> _WHAT YOU NEED TO DO_: In the entries that follow, which lines hold the string "column"? List them.
+++++
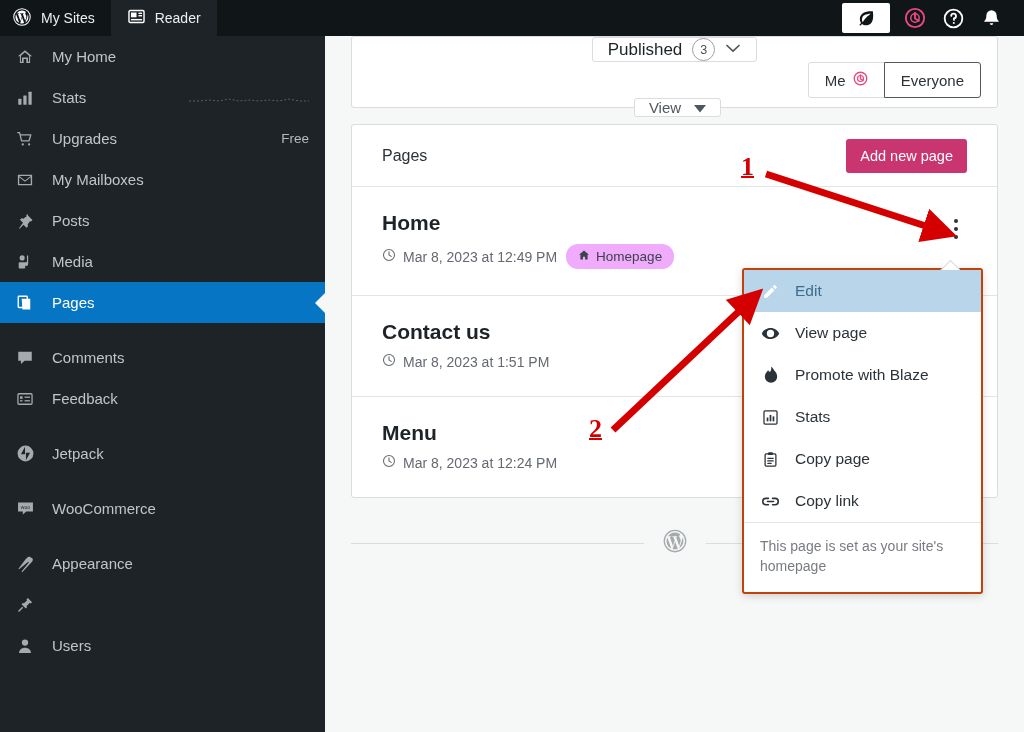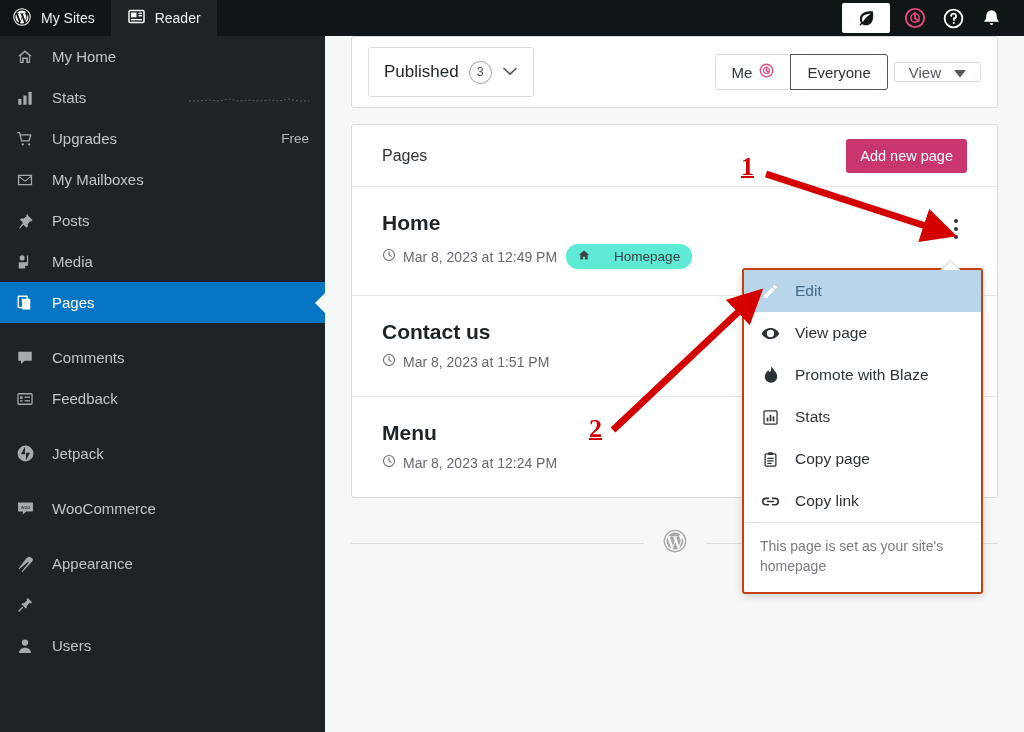--- a/index.html
+++ b/index.html
@@ -79,20 +79,21 @@
   }
   .card {
     background: #ffffff; border: 1px solid #dcdcde; border-radius: 3px;
     margin: 0 26px;
   }
 
   
   .filterbar {
     position: relative; height: 72px; display: flex; align-items: center;
     padding: 0 16px;
+    flex-direction: column;
   }
   .pill-select {
     display: flex; align-items: center; gap: 10px;
     border: 1px solid #dcdcde; border-radius: 3px;
     height: 50px; padding: 0 15px; background: #fff; cursor: pointer;
   }
   .pill-select .pl-label { font-size: 17px; color: #1d2327; }
   .pill-select .count {
     width: 23px; height: 23px; border-radius: 50%; border: 1px solid #9ca1a6;
     display: flex; align-items: center; justify-content: center;
@@ -133,22 +134,22 @@
     border-bottom: 1px solid #e3e4e6; min-height: 94px;
   }
   .page-row:last-child { border-bottom: none; }
   .page-title { font-size: 21px; color: #1d2327; font-weight: bold; }
   .page-sub { display: flex; align-items: center; gap: 9px; margin-top: 9px; }
   .page-date {
     display: flex; align-items: center; gap: 7px;
     font-size: 14px; color: #646970;
   }
   .badge {
-    display: flex; align-items: center; gap: 24px;
-    background: #5eead4; border-radius: 12px; padding: 5px 12px;
+    display: flex; align-items: center; gap: 6px;
+    background: #f0abfc; border-radius: 12px; padding: 5px 12px;
     font-size: 13.5px; color: #3c434a;
   }
   .ellipsis-btn {
     position: absolute; right: 26px; top: 26px;
     width: 30px; height: 32px; display: flex; flex-direction: column;
     align-items: center; justify-content: center; gap: 4px; cursor: pointer;
   }
   .ellipsis-btn i { width: 4px; height: 4px; border-radius: 50%; background: #2c3338; display: block; }
 
   

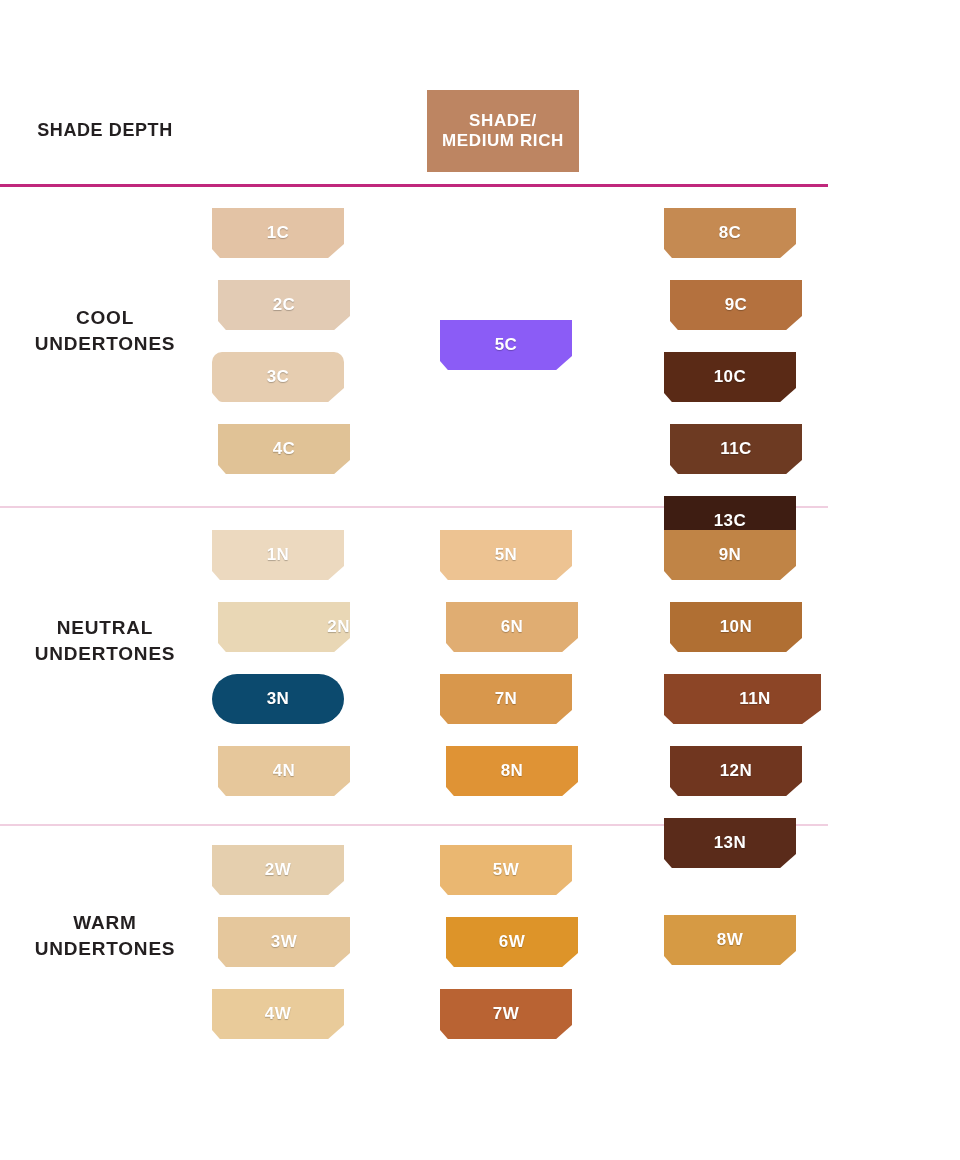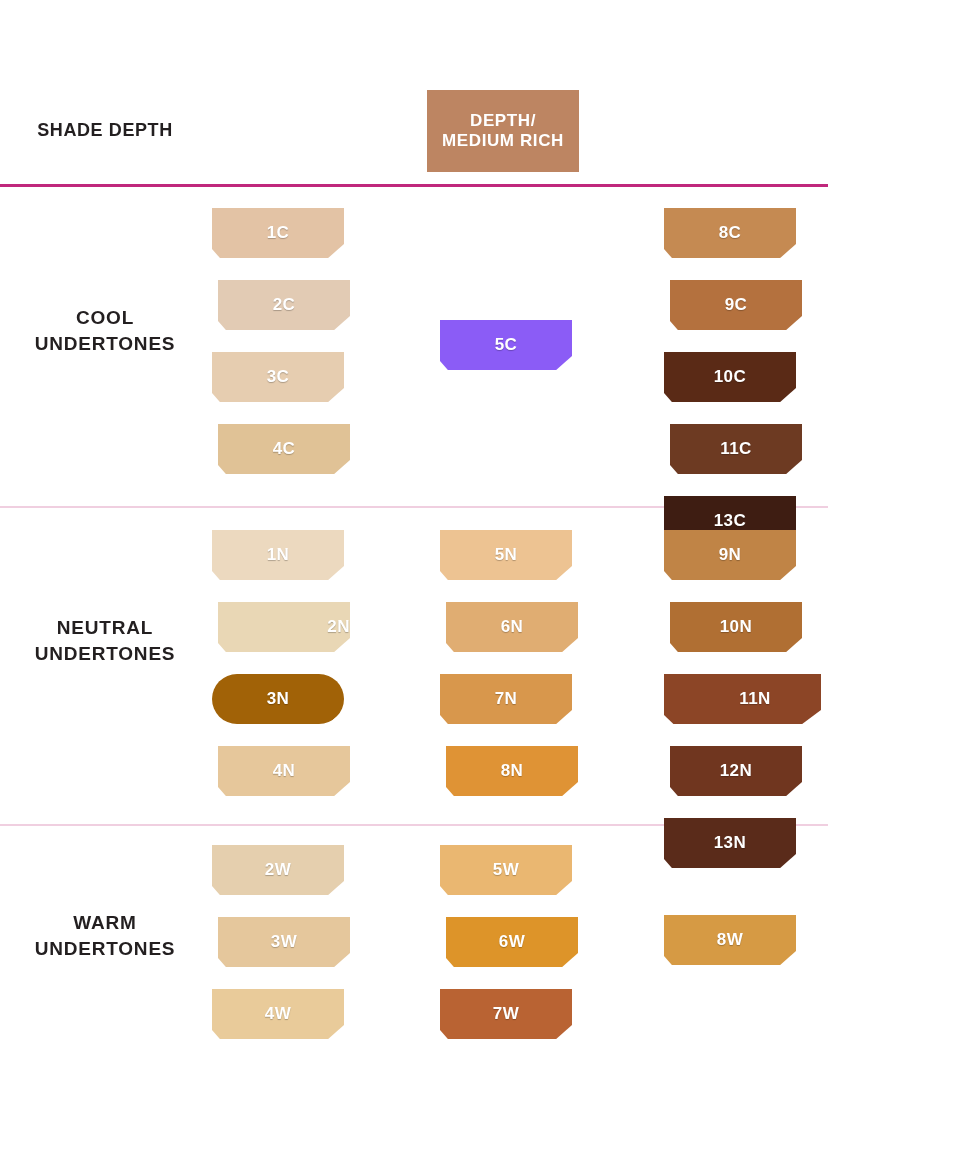--- a/index.html
+++ b/index.html
@@ -108,21 +108,21 @@
 <body>
 
 <div id="chart">
 
   <div class="header-row">
     <div class="shade-depth-label">SHADE DEPTH</div>
 
 
     <div class="depth-cell c2">
       <span>
-        <span>DEPTH/</span><br>
+        <span>SHADE/</span><br>
         <span>MEDIUM RICH</span>
       </span>
     </div>
 
   </div>
 
   <div class="divider main"></div>
   <div class="divider d2"></div>
   <div class="divider d3"></div>
 
@@ -139,21 +139,21 @@
     <span>UNDERTONES</span>
   </div>
 
   <div id="swatch-layer">
       <div class="swatch" style="left: 212px; top: 208px; background: rgb(227, 195, 165);">
         <span class="code">1C</span>
       </div>
       <div class="swatch" style="left: 218px; top: 280px; background: rgb(226, 203, 180);">
         <span class="code">2C</span>
       </div>
-      <div class="swatch" style="left: 212px; top: 352px; background: rgb(230, 205, 176);">
+      <div class="swatch" style="left: 212px; top: 352px; background: rgb(230, 205, 176); border-radius: 10px;">
         <span class="code">3C</span>
       </div>
       <div class="swatch" style="left: 218px; top: 424px; background: rgb(224, 194, 150);">
         <span class="code">4C</span>
       </div>
       <div class="swatch" style="left: 440px; top: 320px; background: #8b5cf6;">
         <span class="code">5C</span>
       </div>
       <div class="swatch" style="left: 664px; top: 208px; background: rgb(197, 138, 82);">
         <span class="code">8C</span>
@@ -169,21 +169,21 @@
       </div>
       <div class="swatch" style="left: 664px; top: 496px; background: rgb(62, 29, 18);">
         <span class="code">13C</span>
       </div>
       <div class="swatch" style="left: 212px; top: 530px; background: rgb(236, 217, 191); text-align: center;">
         <span class="code">1N</span>
       </div>
       <div class="swatch" style="left: 218px; top: 602px; background: rgb(233, 215, 181); justify-content: flex-end;">
         <span class="code">2N</span>
       </div>
-      <div class="swatch" style="left: 212px; top: 674px; background: #a16207; border-radius: 25px;">
+      <div class="swatch" style="left: 212px; top: 674px; background: #0c4a6e; border-radius: 25px;">
         <span class="code">3N</span>
       </div>
       <div class="swatch" style="left: 218px; top: 746px; background: rgb(230, 199, 155);">
         <span class="code">4N</span>
       </div>
       <div class="swatch" style="left: 440px; top: 530px; background: rgb(237, 195, 146);">
         <span class="code">5N</span>
       </div>
       <div class="swatch" style="left: 446px; top: 602px; background: rgb(224, 173, 114);">
         <span class="code">6N</span>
+++++
> _ANSWER TO THIS TASK_:
+    flex-direction: column;
     width: 30px; height: 32px; display: flex; flex-direction: column;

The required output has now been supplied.